Facteurs Influant sur la Vitesse de Réaction

• Concentration en enzyme ([E]) : La vitesse initiale est directement proportionnelle à [E].
• Température : Il existe une température optimale. Au-delà, la dénaturation de l'enzyme réduit l'activité.
• pH : Il existe un pH optimal, car le pH affecte l'état d'ionisation des groupes fonctionnels de l'enzyme et du substrat.
• Concentration en substrat ([S]) :
  • À faible [S], la vitesse est proportionnelle à [S].
  • À forte [S], l'enzyme est saturée, et la vitesse atteint un maximum (Vmax).
  • Le modèle de Michaelis-Menten décrit cette relation par une hyperbole : v = (Vmax * [S]) / (Km + [S]).
  • La constante de Michaelis (Km) est la concentration de substrat pour laquelle la vitesse est la moitié de Vmax. C'est une mesure inverse de l'affinité de l'enzyme pour son substrat.
  • La représentation de Lineweaver et Burk (double inverse) permet de linéariser cette relation et de déterminer Vmax et Km.
• Inhibiteurs : Molécules qui réduisent l'activité enzymatique.
  • Non spécifiques : agissent sur des groupes fonctionnels communs à plusieurs enzymes (ex: acide monoiodoacétique sur SH, DIFP sur OH de sérine).
  • Spécifiques : agissent sur une enzyme particulière.
    • Irréversibles : se lient de manière covalente ou très stable au site actif (ex: aspirine sur la cyclooxygénase).
    • Réversibles :
      • Compétitifs : l'inhibiteur (I) ressemble au substrat (S) et se lie au site actif, augmentant le Km apparent (diminution de l'affinité) sans modifier Vmax.
      • Non compétitifs : l'inhibiteur se lie à un site différent du site actif, diminuant Vmax sans modifier Km (diminution de l'activité catalytique).
• Effecteurs allostériques : Modulent l'activité des enzymes allostériques en se liant à un site régulateur.
  • Activateurs allostériques : augmentent l'affinité (diminuent Km) ou la vitesse (augmentent Vmax).
  • Inhibiteurs allostériques : diminuent l'affinité (augmentent Km) ou la vitesse (diminuent Vmax).
  • Les courbes de cinétique allostérique sont sigmoïdes.
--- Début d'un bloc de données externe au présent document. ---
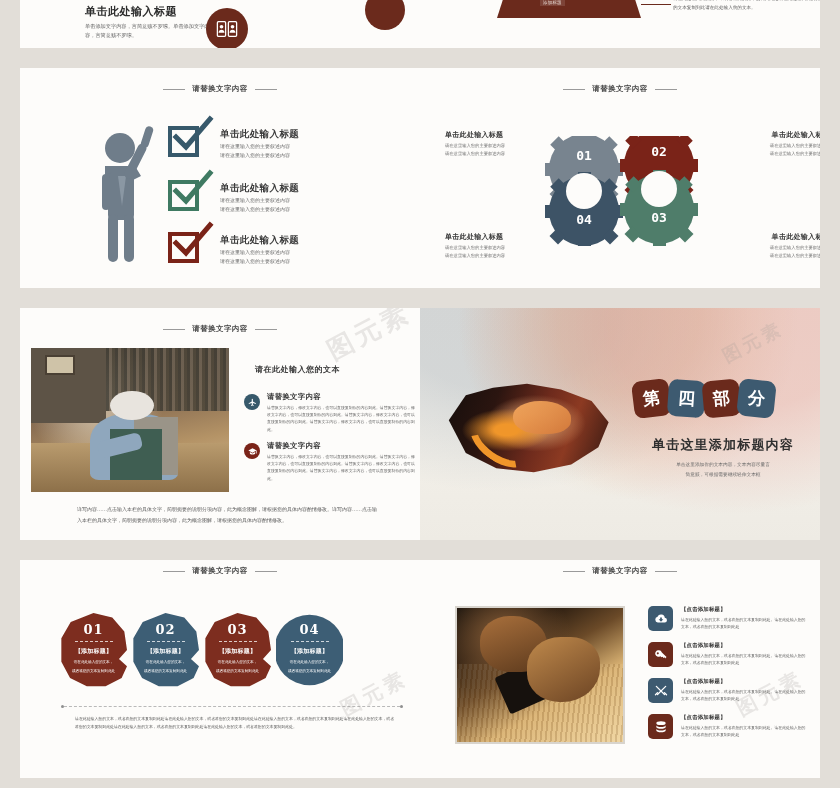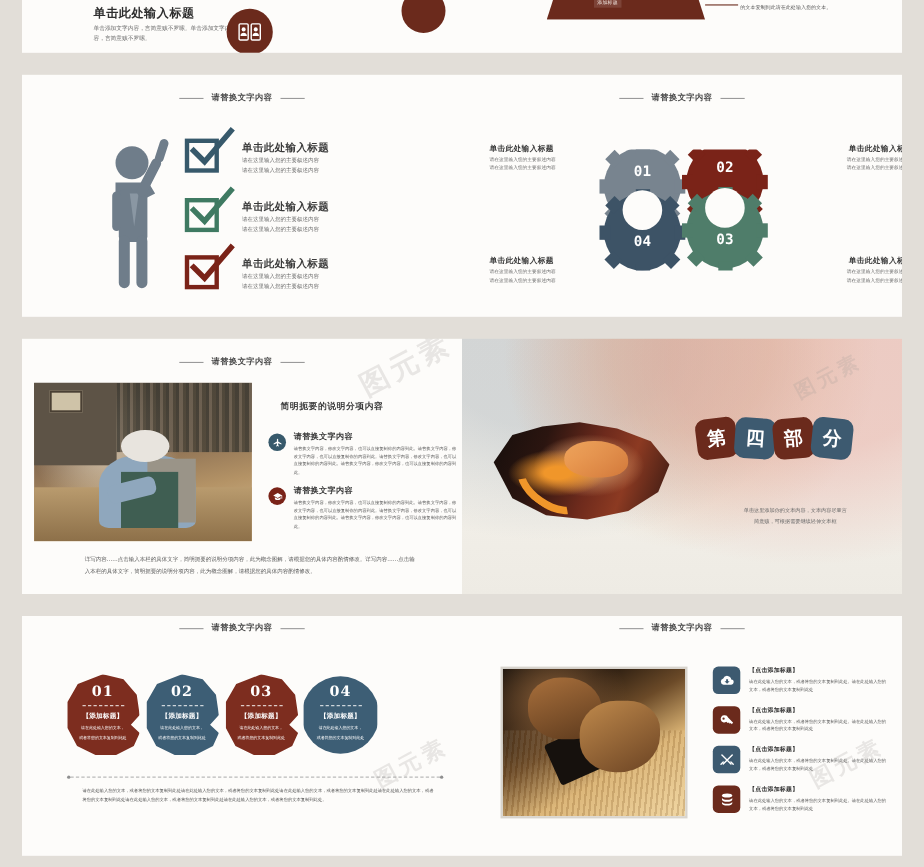"简明扼要的说明分项内容" div.h-title { text: 简明扼要的说明分项内容 -> 请在此处输入您的文本 }
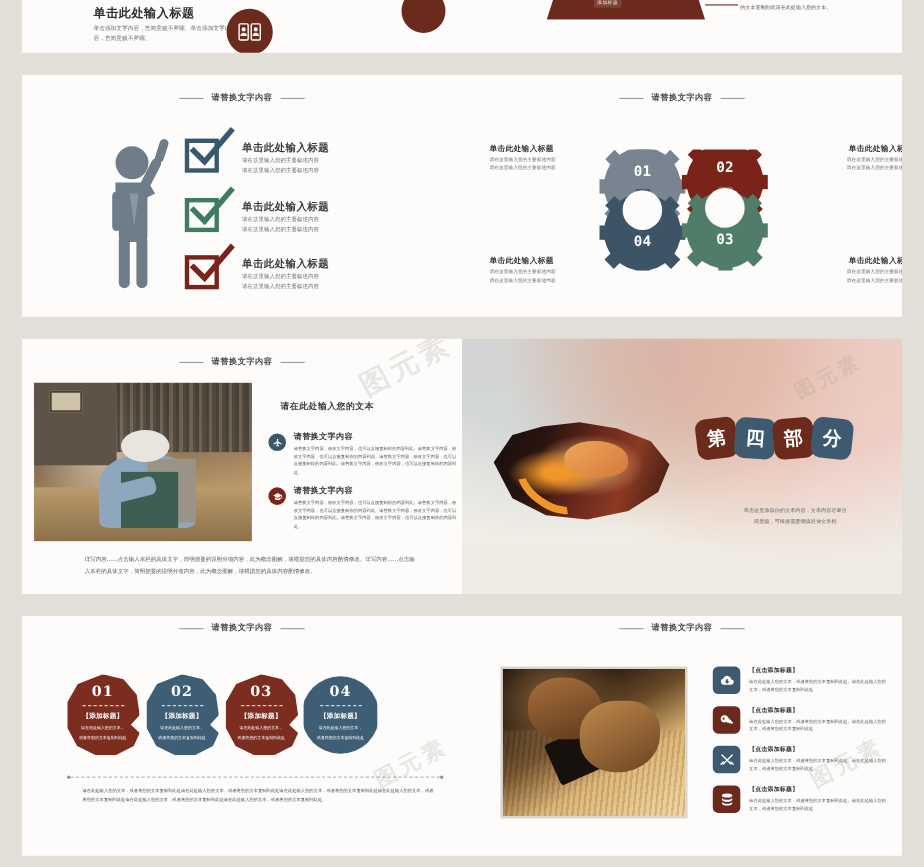"单击这里添加标题内容" div.big { html: none -> <div>单击这里添加标题内容</div> }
Spécificité de l'Action Enzymatique

• Spécificité liée à la réaction : Chaque enzyme catalyse un type de réaction spécifique (ex: oxydase, décarboxylase).
• Spécificité liée au substrat :
  • Large : l'enzyme agit sur plusieurs substrats similaires (ex: hexokinase sur différents hexoses).
  • Étroite : l'enzyme agit sur un seul substrat (ex: glucokinase sur le glucose).
• Exemple des peptidases (hydrolases) :
  • Exopeptidases : coupent les AA aux extrémités de la chaîne (aminopeptidases, carboxypeptidases).
  • Endopeptidases : coupent les liaisons peptidiques à l'intérieur de la chaîne (pepsine, trypsine, chymotrypsine, élastase), avec des spécificités différentes selon les AA adjacents à la liaison coupée.